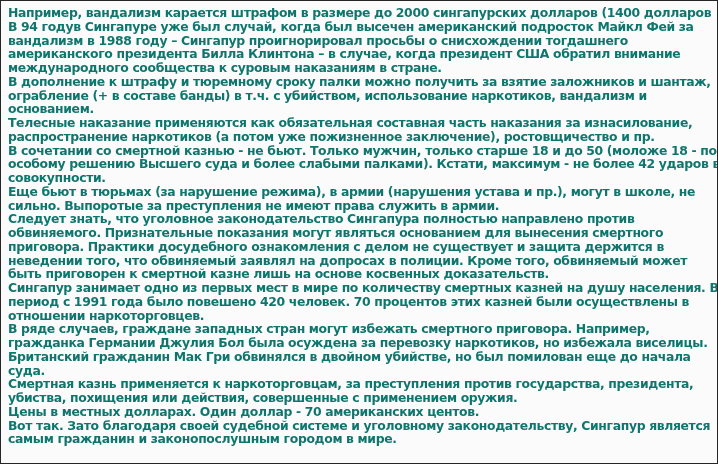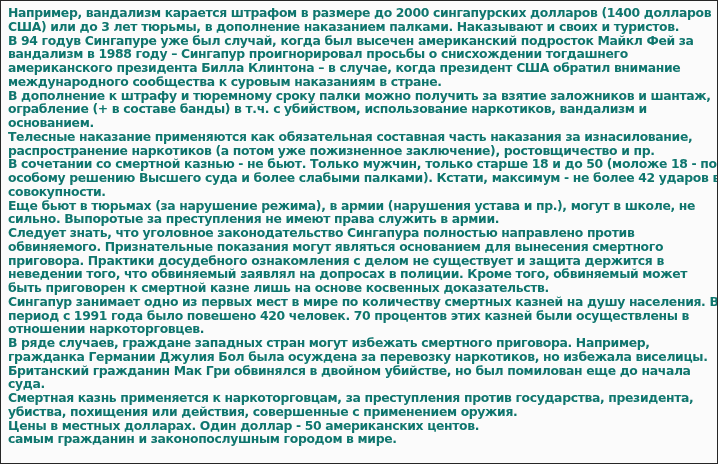--- a/index.html
+++ b/index.html
@@ -27,21 +27,20 @@
     white-space: pre;
     height: 13.75px;
     overflow: visible;
   }
 </style>
 </head>
 <body>
 
 <div class="doc">
     <div class="line">Например, вандализм карается штрафом в размере до 2000 сингапурских долларов (1400 долларов</div>
-    <div class="line">США) или до 3 лет тюрьмы, в дополнение наказанием палками. Наказывают и своих и туристов.</div>
     <div class="line">В 94 годув Сингапуре уже был случай, когда был высечен американский подросток Майкл Фей за</div>
     <div class="line">вандализм в 1988 году – Сингапур проигнорировал просьбы о снисхождении тогдашнего</div>
     <div class="line">американского президента Билла Клинтона – в случае, когда президент США обратил внимание</div>
     <div class="line">международного сообщества к суровым наказаниям в стране.</div>
     <div class="line">В дополнение к штрафу и тюремному сроку палки можно получить за взятие заложников и шантаж,</div>
     <div class="line">ограбление (+ в составе банды) в т.ч. с убийством, использование наркотиков, вандализм и</div>
     <div class="line">основанием.</div>
     <div class="line">Телесные наказание применяются как обязательная составная часть наказания за изнасилование,</div>
     <div class="line">распространение наркотиков (а потом уже пожизненное заключение), ростовщичество и пр.</div>
     <div class="line">В сочетании со смертной казнью - не бьют. Только мужчин, только старше 18 и до 50 (моложе 18 - по</div>
@@ -56,15 +55,16 @@
     <div class="line">быть приговорен к смертной казне лишь на основе косвенных доказательств.</div>
     <div class="line">Сингапур занимает одно из первых мест в мире по количеству смертных казней на душу населения. В</div>
     <div class="line">период с 1991 года было повешено 420 человек. 70 процентов этих казней были осуществлены в</div>
     <div class="line">отношении наркоторговцев.</div>
     <div class="line">В ряде случаев, граждане западных стран могут избежать смертного приговора. Например,</div>
     <div class="line">гражданка Германии Джулия Бол была осуждена за перевозку наркотиков, но избежала виселицы.</div>
     <div class="line">Британский гражданин Мак Гри обвинялся в двойном убийстве, но был помилован еще до начала</div>
     <div class="line">суда.</div>
     <div class="line">Смертная казнь применяется к наркоторговцам, за преступления против государства, президента,</div>
     <div class="line">убиства, похищения или действия, совершенные с применением оружия.</div>
-    <div class="line">Цены в местных долларах. Один доллар - 50 американских центов.</div>
+    <div class="line">Цены в местных долларах. Один доллар - 70 американских центов.</div>
+    <div class="line">Вот так. Зато благодаря своей судебной системе и уголовному законодательству, Сингапур является</div>
     <div class="line">самым гражданин и законопослушным городом в мире.</div>
   </div>
 
 </body></html>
━━━━━━━━━━━━━━━━━━━━
WHAT THE TASK REQUIRES: If a line of the data above contains "мире", copy it out.

ANSWER BELOW:
     <div class="line">Сингапур занимает одно из первых мест в мире по количеству смертных казней на душу населения. В</div>
     <div class="line">самым гражданин и законопослушным городом в мире.</div>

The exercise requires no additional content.